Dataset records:
----

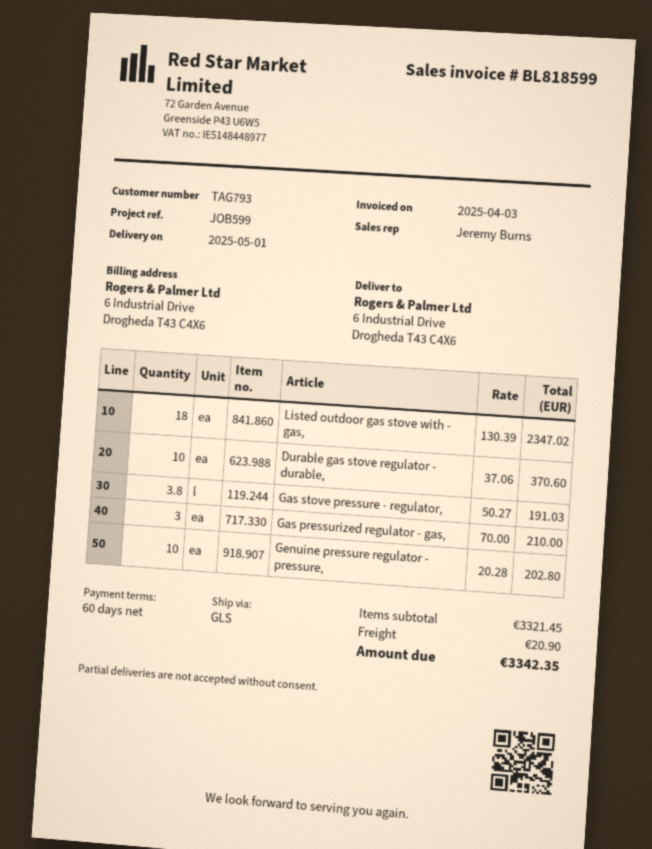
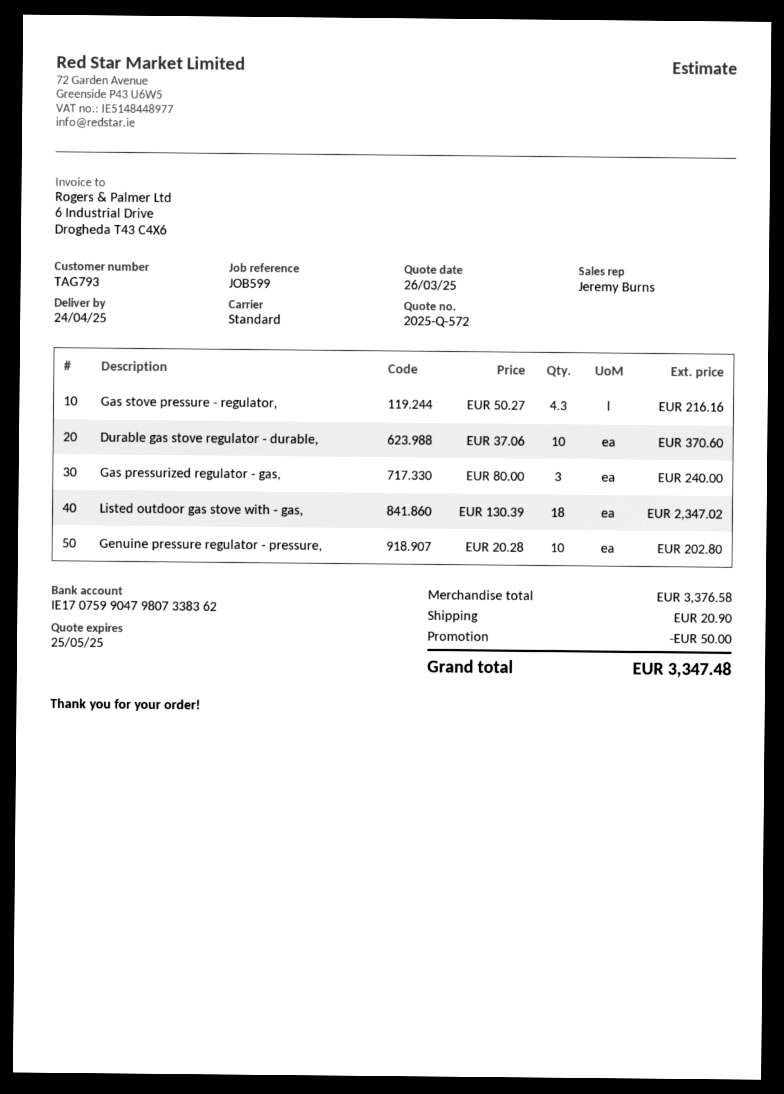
delivery date: 2025-05-01 -> 2025-04-24
shipping method: GLS -> standard
Gas stove pressure - regulator,: 3.8 x 50.27 = 191.03 -> 4.3 x 50.27 = 216.16
Gas pressurized regulator - gas,: 3 x 70.00 = 210.00 -> 3 x 80.00 = 240.00
subtotal: 3321.45 -> 3376.58
discount: none -> 50.00
total: 3342.35 -> 3347.48

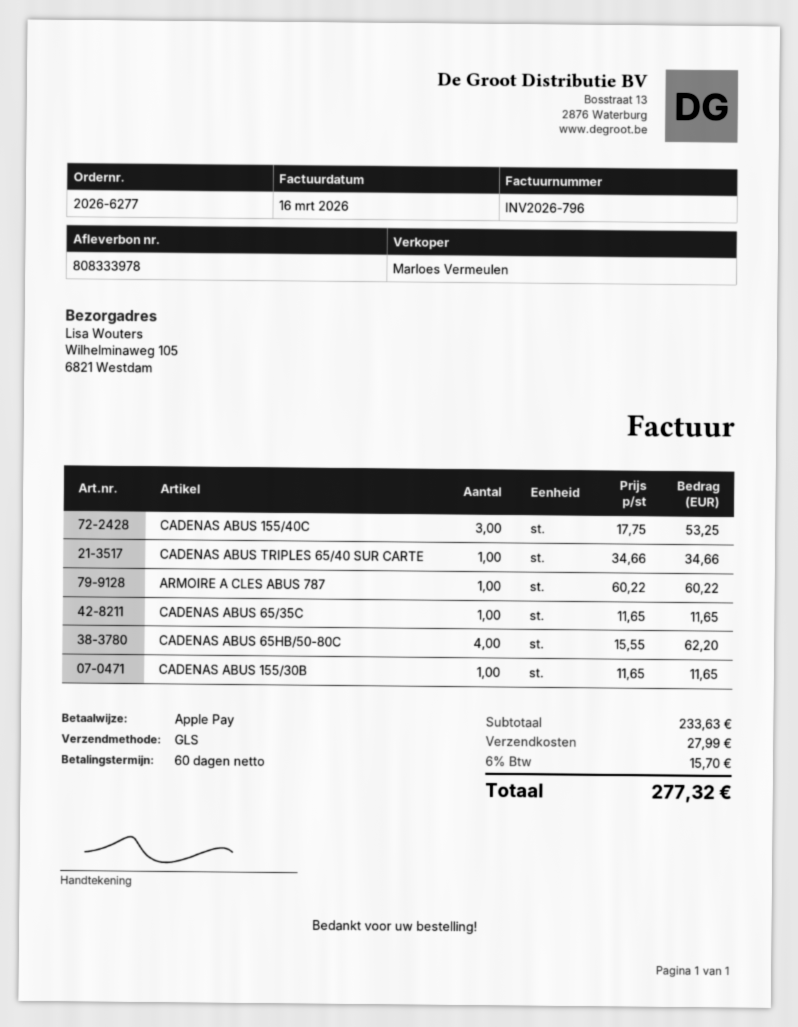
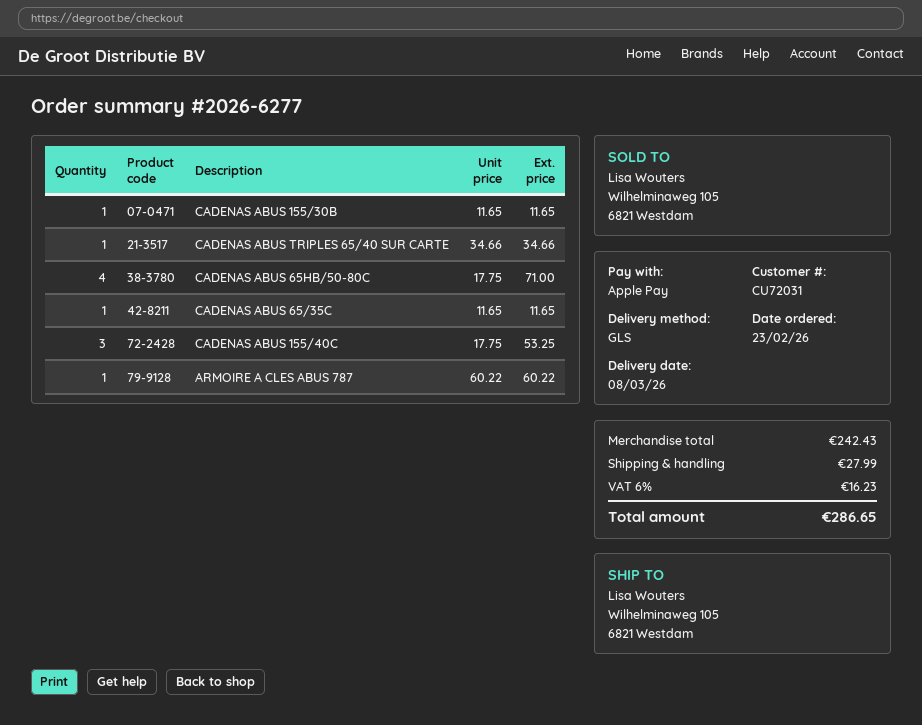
CADENAS ABUS 65HB/50-80C: 4 x 15.55 = 62.20 -> 4 x 17.75 = 71.00
subtotal: 233.63 -> 242.43
tax: 6% = 15.70 -> 6% = 16.23
total: 277.32 -> 286.65

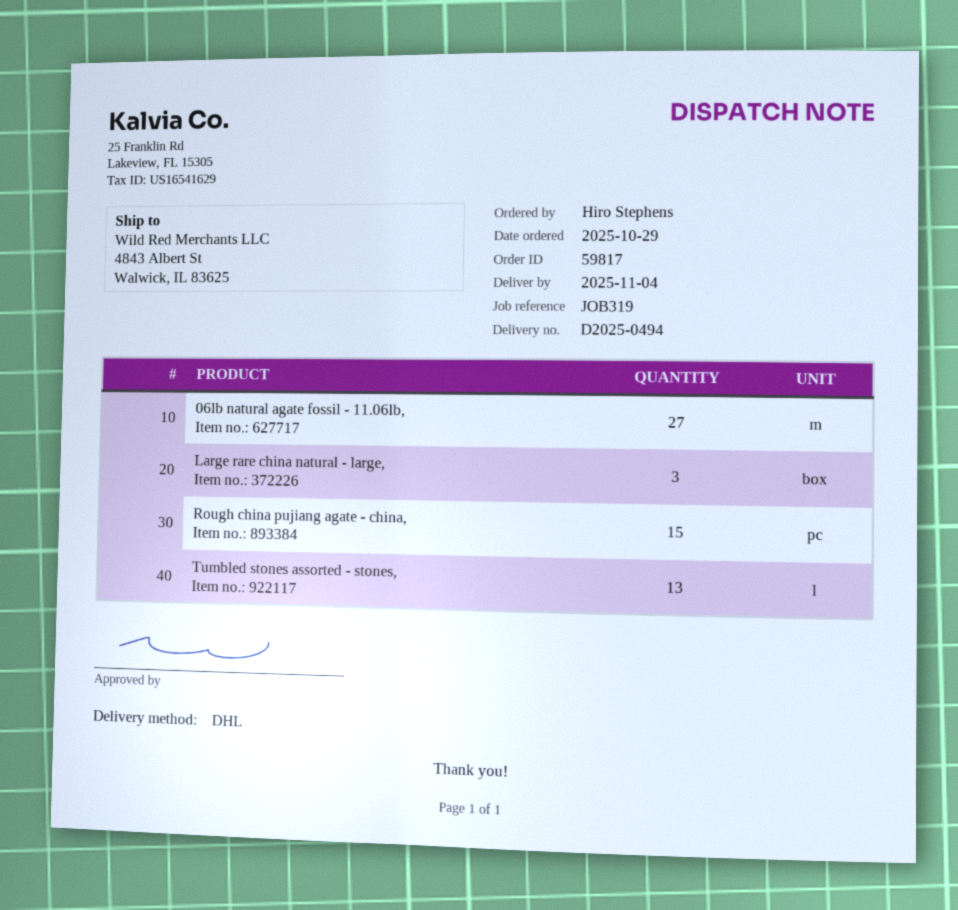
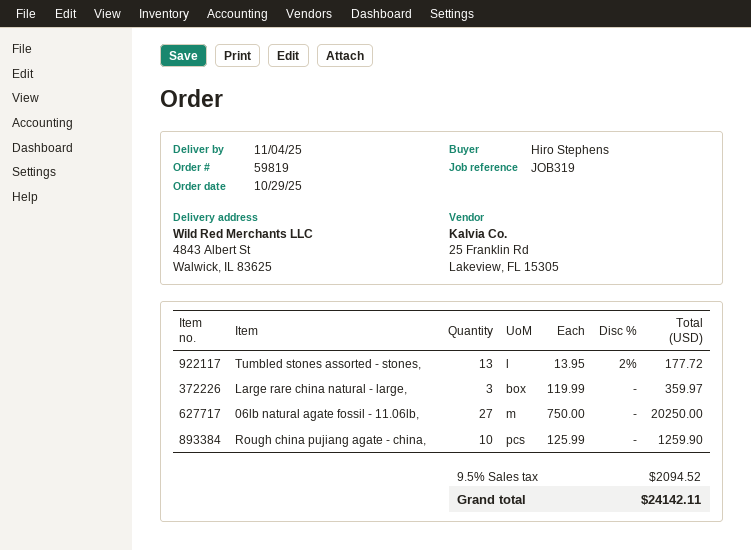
order number: 59817 -> 59819
Rough china pujiang agate - china,: 15 -> 10

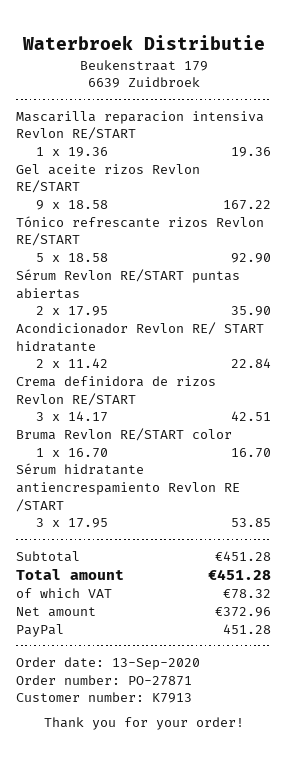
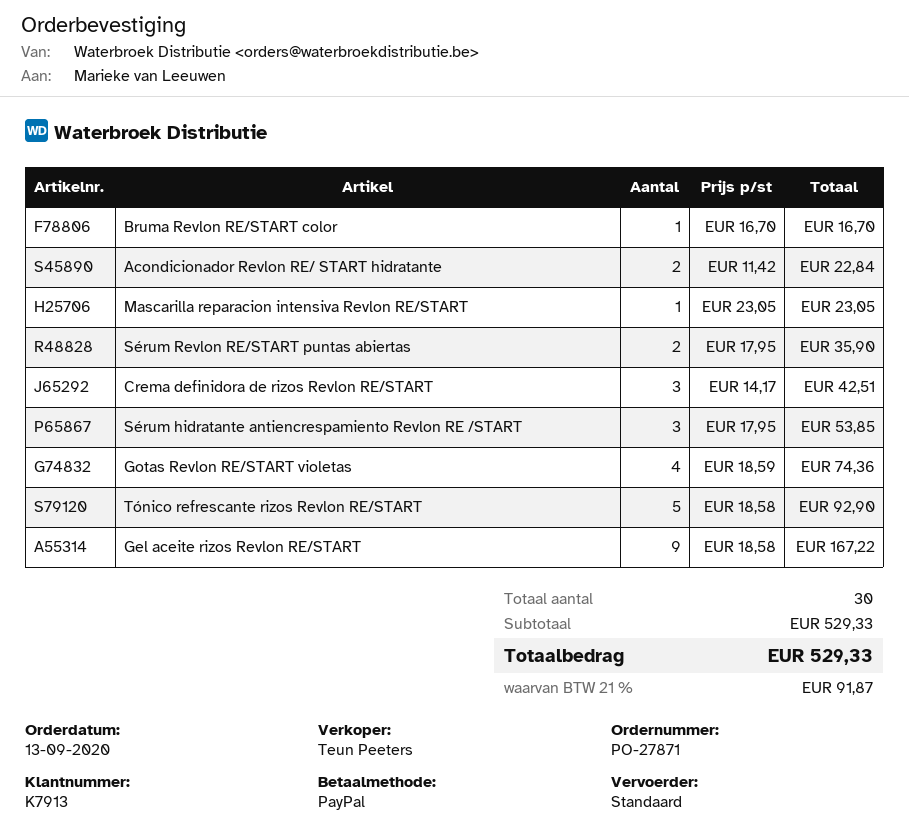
Mascarilla reparacion intensiva Revlon RE/START: 1 x 19.36 = 19.36 -> 1 x 23.05 = 23.05
Gotas Revlon RE/START violetas: none -> 4 x 18.59 = 74.36
subtotal: 451.28 -> 529.33
tax: 78.32 -> 91.87
total: 451.28 -> 529.33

----

What is needed: What is needed is an exact copy of only the lines from the line containing "total: 277.32 -> 286.65" through the last line of the entries, inclusive, without the pictures.

Answer space:
total: 277.32 -> 286.65

order number: 59817 -> 59819
Rough china pujiang agate - china,: 15 -> 10

Mascarilla reparacion intensiva Revlon RE/START: 1 x 19.36 = 19.36 -> 1 x 23.05 = 23.05
Gotas Revlon RE/START violetas: none -> 4 x 18.59 = 74.36
subtotal: 451.28 -> 529.33
tax: 78.32 -> 91.87
total: 451.28 -> 529.33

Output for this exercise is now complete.